TASK REQUIREMENTS:
Begin at the line containing "Dreamy Days Pajama" and copy each line exactly through the end of the records, leaving out what comes before.

DATA FOR REVIEW:

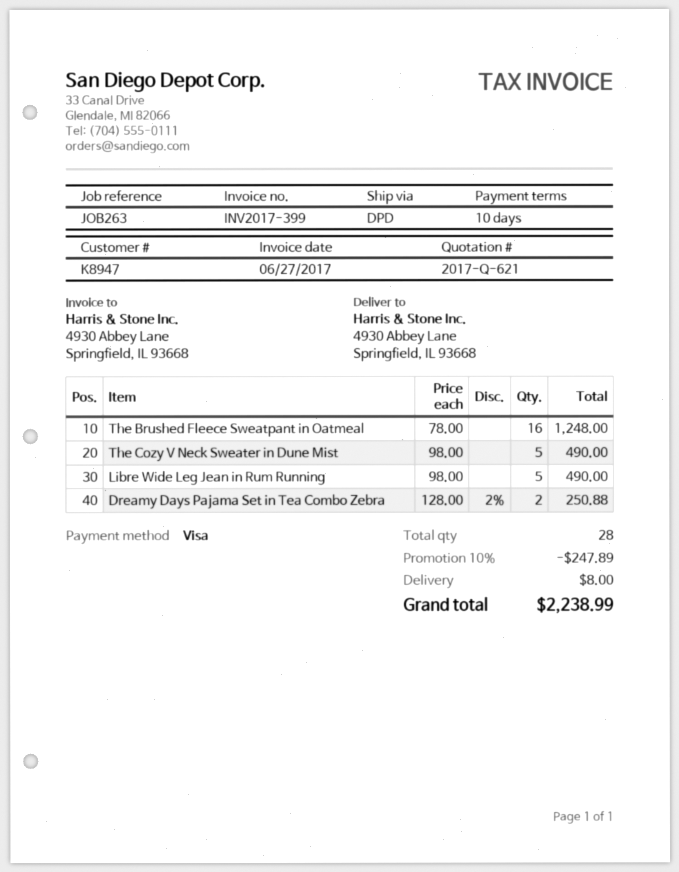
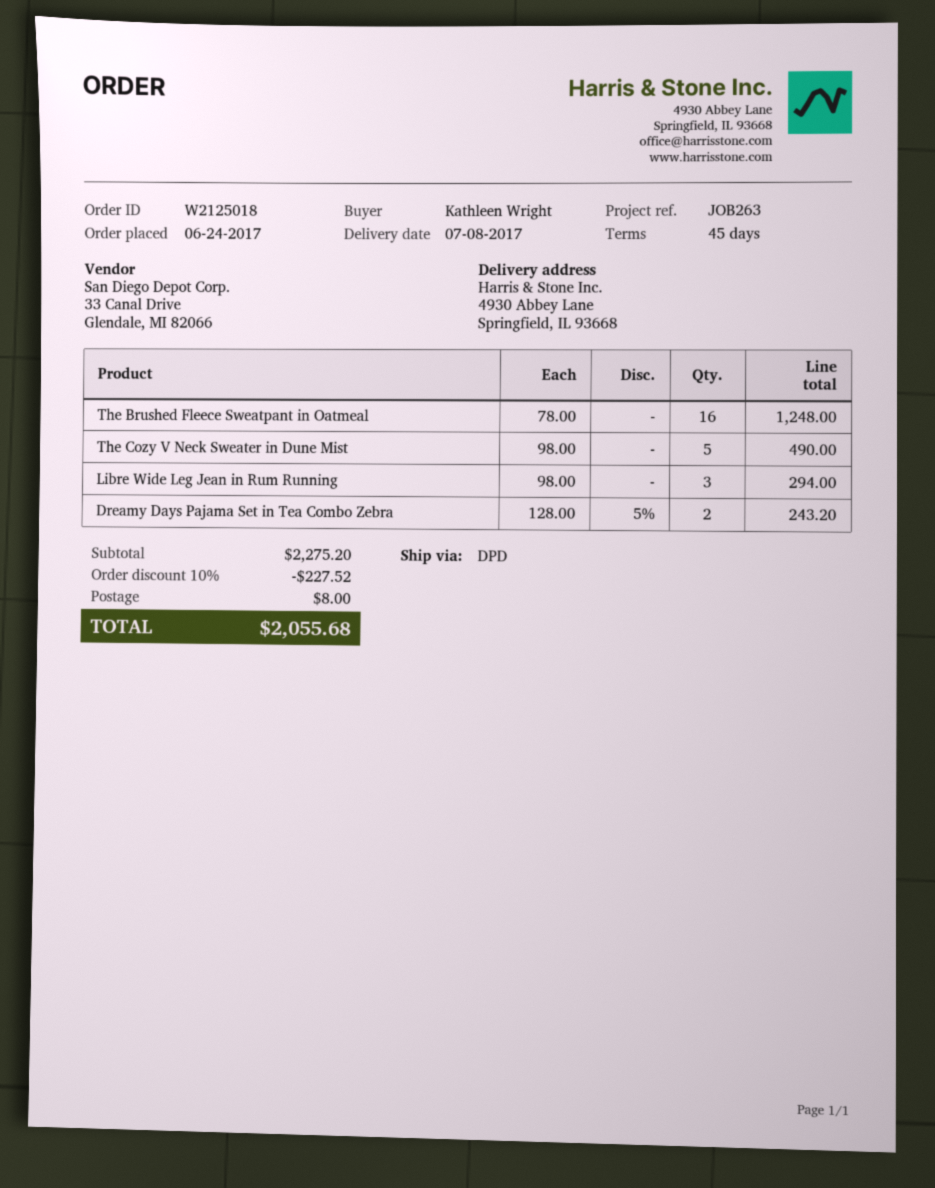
payment terms: 10 days -> 45 days
Libre Wide Leg Jean in Rum Running: 5 x 98.00 = 490.00 -> 3 x 98.00 = 294.00
Dreamy Days Pajama Set in Tea Combo Zebra: 2 x 128.00 - 2% = 250.88 -> 2 x 128.00 - 5% = 243.20
discount: 10% = 247.89 -> 10% = 227.52
total: 2238.99 -> 2055.68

EXERCISE OUTPUT:
Dreamy Days Pajama Set in Tea Combo Zebra: 2 x 128.00 - 2% = 250.88 -> 2 x 128.00 - 5% = 243.20
discount: 10% = 247.89 -> 10% = 227.52
total: 2238.99 -> 2055.68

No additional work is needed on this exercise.